From the material below, work out how many lines contain "code" and answer with the number only.

PROVIDED DATA
|---|

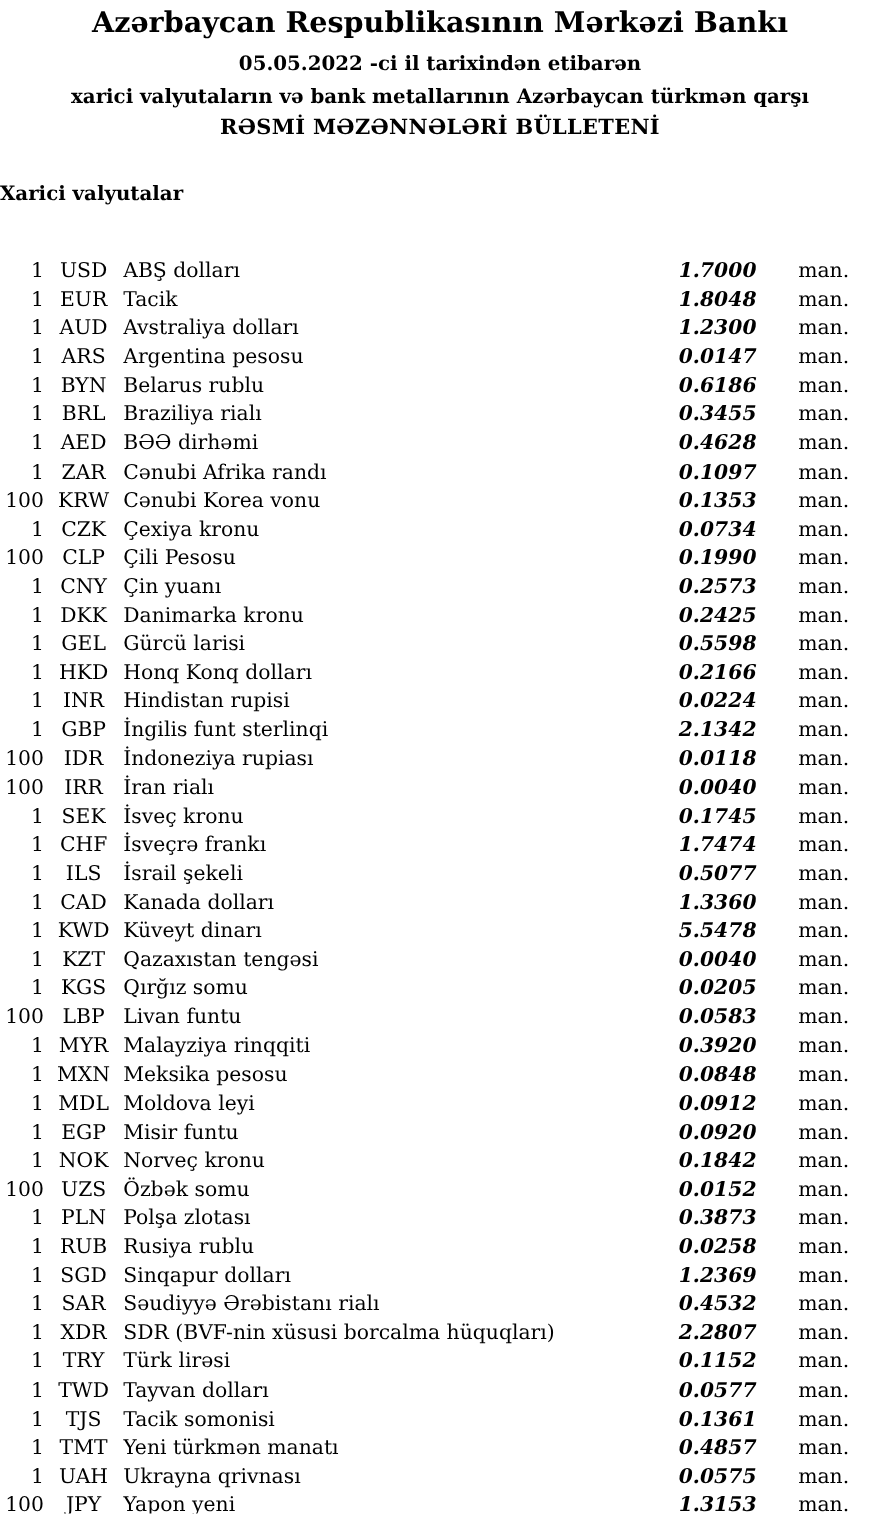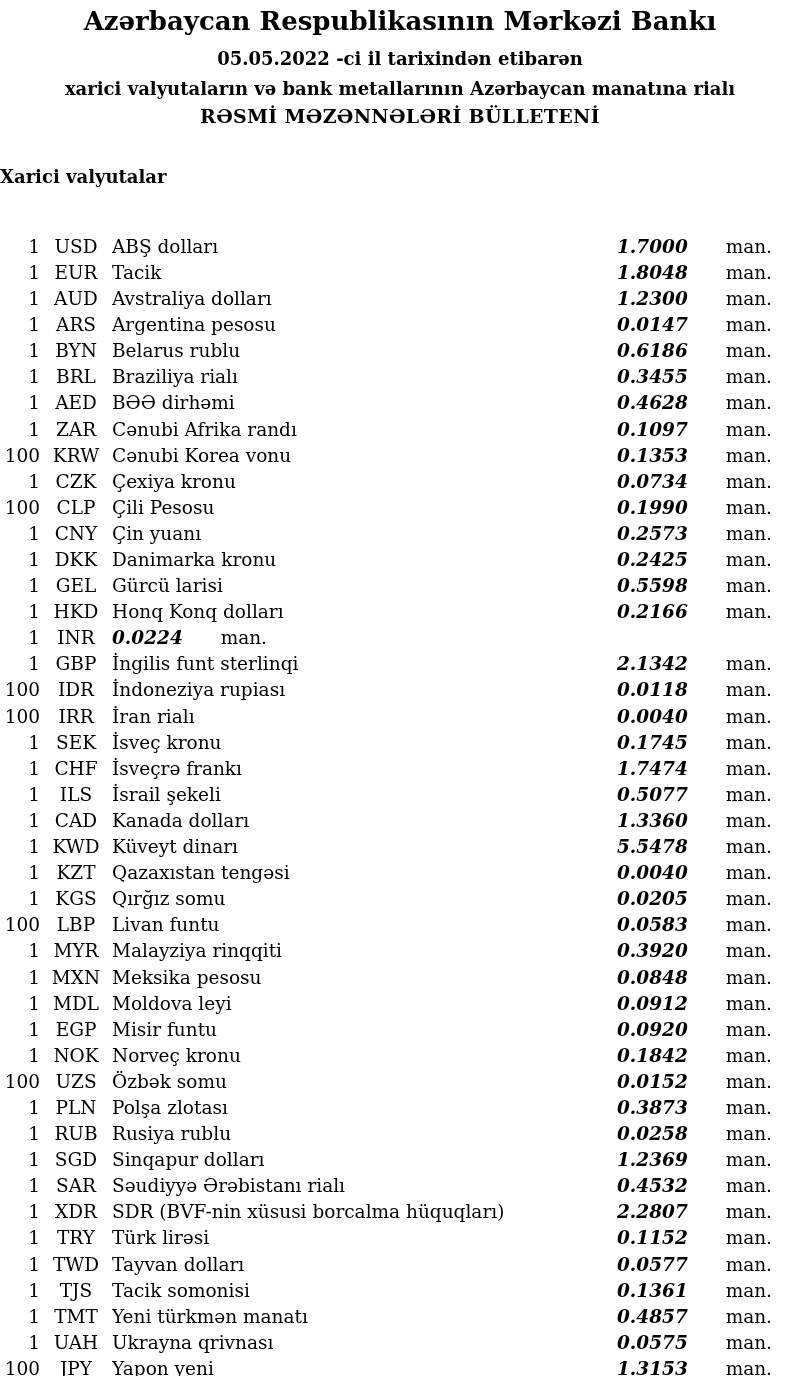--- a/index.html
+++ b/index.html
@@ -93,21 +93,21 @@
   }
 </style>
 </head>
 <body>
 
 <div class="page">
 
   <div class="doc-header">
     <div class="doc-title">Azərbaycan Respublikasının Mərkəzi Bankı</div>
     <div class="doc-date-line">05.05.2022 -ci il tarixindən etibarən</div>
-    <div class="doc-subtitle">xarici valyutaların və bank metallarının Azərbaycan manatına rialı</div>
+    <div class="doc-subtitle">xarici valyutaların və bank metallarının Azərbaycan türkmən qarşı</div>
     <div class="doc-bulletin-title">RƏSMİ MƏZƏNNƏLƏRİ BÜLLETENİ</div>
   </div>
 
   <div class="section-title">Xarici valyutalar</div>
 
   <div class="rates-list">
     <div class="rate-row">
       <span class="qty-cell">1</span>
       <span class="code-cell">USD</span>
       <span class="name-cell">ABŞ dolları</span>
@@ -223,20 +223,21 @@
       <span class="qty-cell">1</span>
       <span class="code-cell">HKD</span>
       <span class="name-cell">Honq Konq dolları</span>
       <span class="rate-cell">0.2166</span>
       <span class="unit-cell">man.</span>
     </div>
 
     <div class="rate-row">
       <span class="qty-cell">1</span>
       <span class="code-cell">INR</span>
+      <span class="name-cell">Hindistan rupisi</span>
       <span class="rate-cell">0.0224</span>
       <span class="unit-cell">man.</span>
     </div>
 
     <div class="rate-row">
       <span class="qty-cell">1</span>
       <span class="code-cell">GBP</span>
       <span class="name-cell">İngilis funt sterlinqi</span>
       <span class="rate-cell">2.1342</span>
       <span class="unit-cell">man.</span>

|---|

SOLVED EXERCISE
4